Join our network to engage in seminars and discussions that advance discovery and collaboration around cutting-edge research in speech and language health signals
January 26, 2026 · 11:00 AM (Eastern Time)
Dr. Ting Dang, PhD
Senior Lecturer in Digital Innovation
School of Computing and Information Systems
The University of Melbourne, Australia
Dr. Ting Dang is a Senior Lecturer in the School of Computing and Information Systems at the University of Melbourne. She previously held research positions at Nokia Bell Labs, the University of Cambridge, and the University of New South Wales (UNSW), where she also completed her PhD. Her research centers on human-centered AI for health, speech and audio processing, affective computing, and wearable sensing.
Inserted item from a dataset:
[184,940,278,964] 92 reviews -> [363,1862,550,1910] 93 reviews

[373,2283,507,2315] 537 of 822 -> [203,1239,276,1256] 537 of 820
She has served as an Associate Editor for IEEE Transactions on Affective Computing, IEEE Pervasive Computing and Elsevier Computer Speech and Language, as an Area Chair for ICASSP and INTERSPEECH, and as a Senior Program Committee member for AAAI. She has played key roles in organizing international conferences and workshops, including INTERSPEECH, MobiSys, ICASSP, UbiComp, and ACII. Her work has received multiple Best/Top Paper Awards at leading conferences and has attracted media attention, including coverage by the BBC. She was honored with the Rising Star Award in STEM, Women in Color in 2025. Her research has led to industry prototypes and patents, driving innovation in both academia and industry.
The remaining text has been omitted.